Incommensurate Twisted Bilayer Graphene: emerging quasi-periodicity and stability
Abstract
We consider a lattice model of twisted bilayer graphene (TBG) for incommensurate twist angles, focusing on the role of large-momentum-transfer Umklapp terms. These terms, which nearly connect the Fermi points of different layers, are typically neglected in effective continuum descriptions but could, in principle, destroy the Dirac cones; they are indeed closely analogous to those appearing in fermions within quasi-periodic potentials, where they play a crucial role. We prove that, for small but finite interlayer coupling, the semimetallic phase is stable provided the angles belong to a fractal set of large measure (which decreases with the hopping strength) characterized by a number-theoretic Diophantine condition. In particular, this set excludes the (zero measure) commensurate angles.

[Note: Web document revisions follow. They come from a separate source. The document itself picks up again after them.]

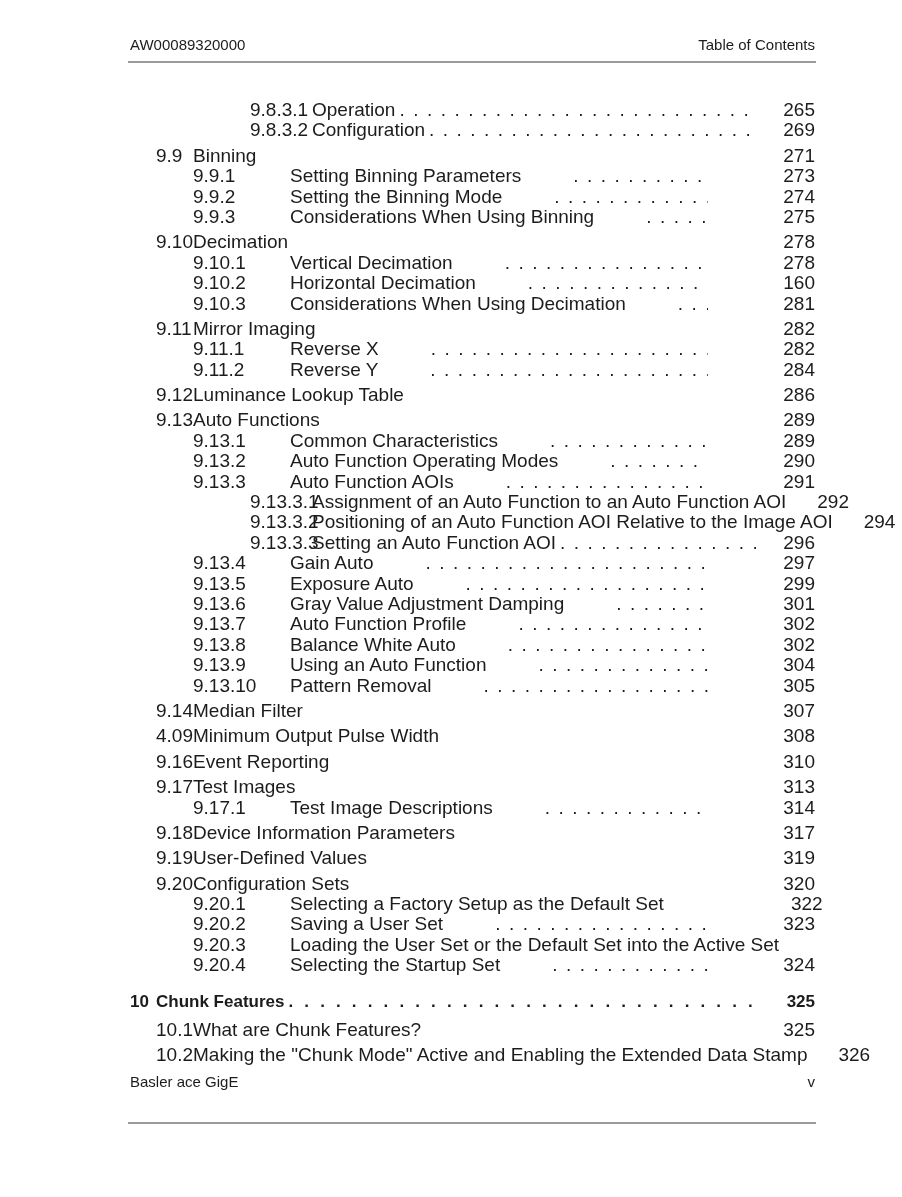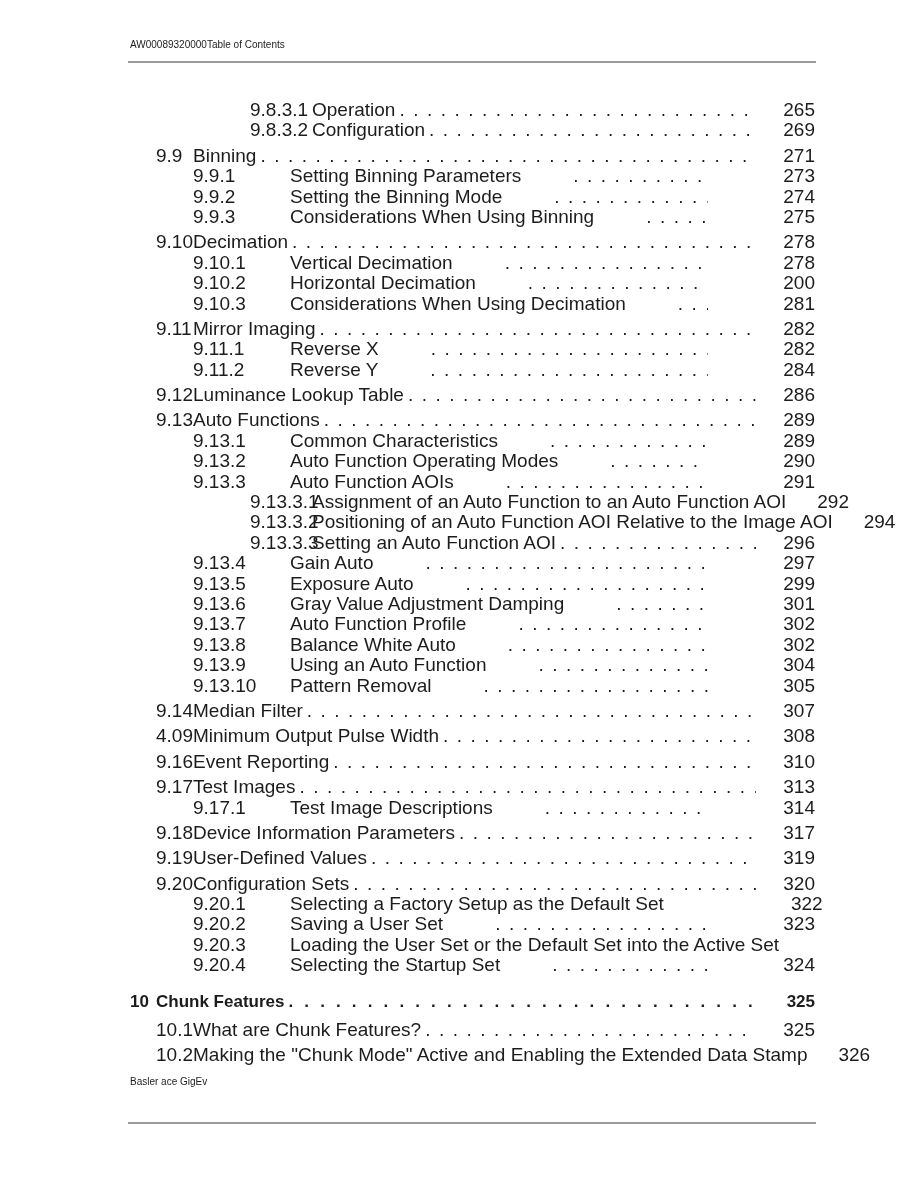"AW00089320000" .page-header, .page-footer { font-size: 10px -> 15px; justify-content: none -> space-between }
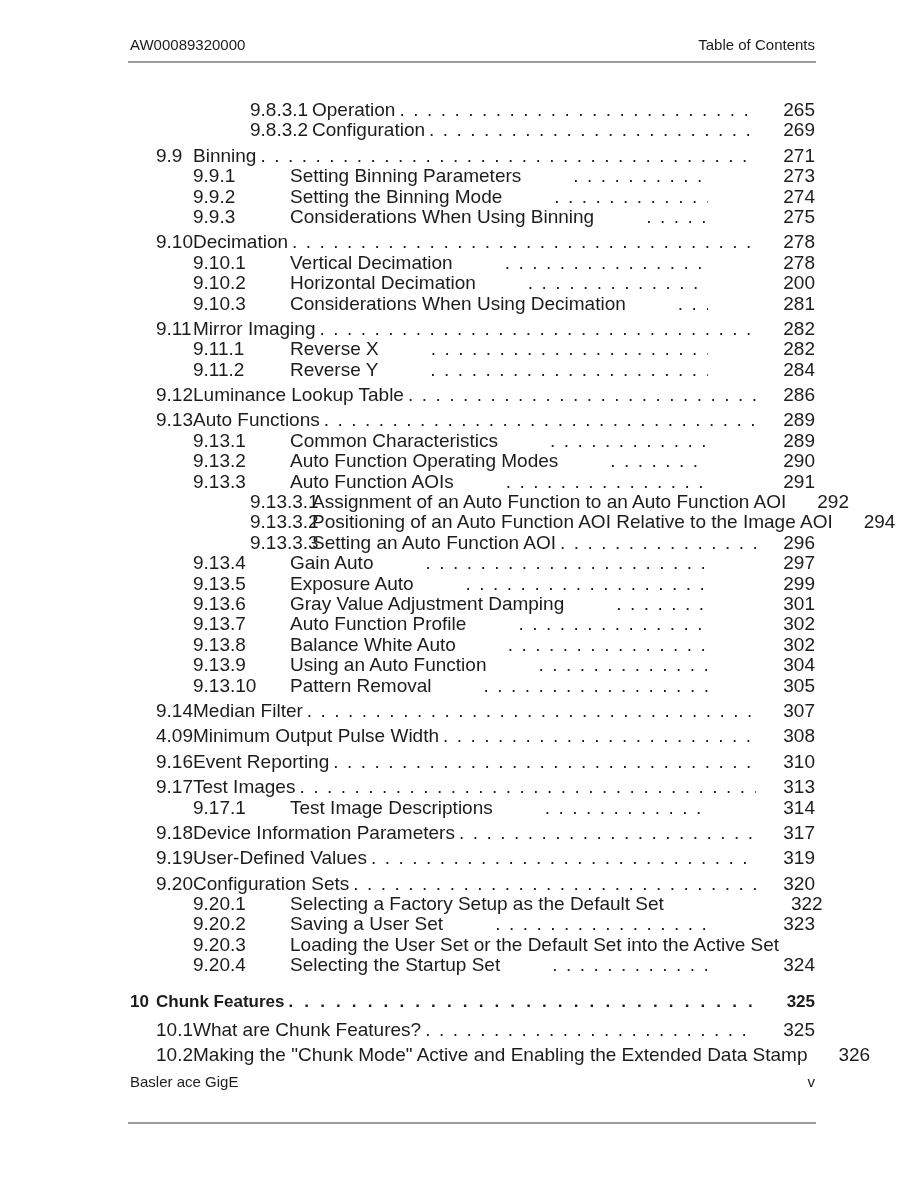"9.9" .lvl2 { align-items: none -> center }
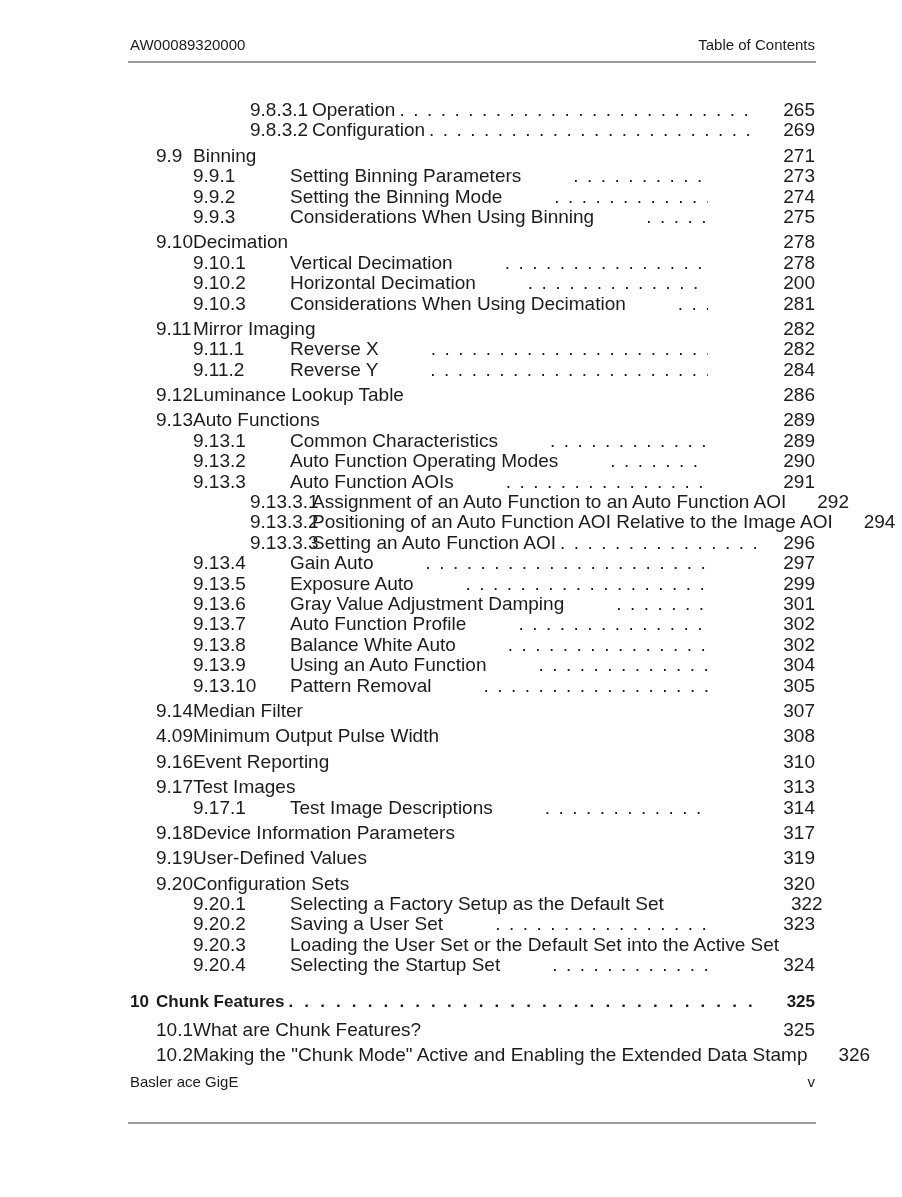"200" span.pagenum { text: 200 -> 160 }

Our method combines a Renormalization Group (RG) analysis of the imaginary-time, zero-temperature Green's functions, with number theoretic properties, and it is similar to the technique used in the Lindstedt series approach to Kolmogorov-Arnold-Moser (KAM) theory. The convergence of the resulting series allows us to rule out non-perturbative effects. The result provides a partial justification of the effective continuum description of TBG in which such large-momentum interlayer hopping processes are neglected.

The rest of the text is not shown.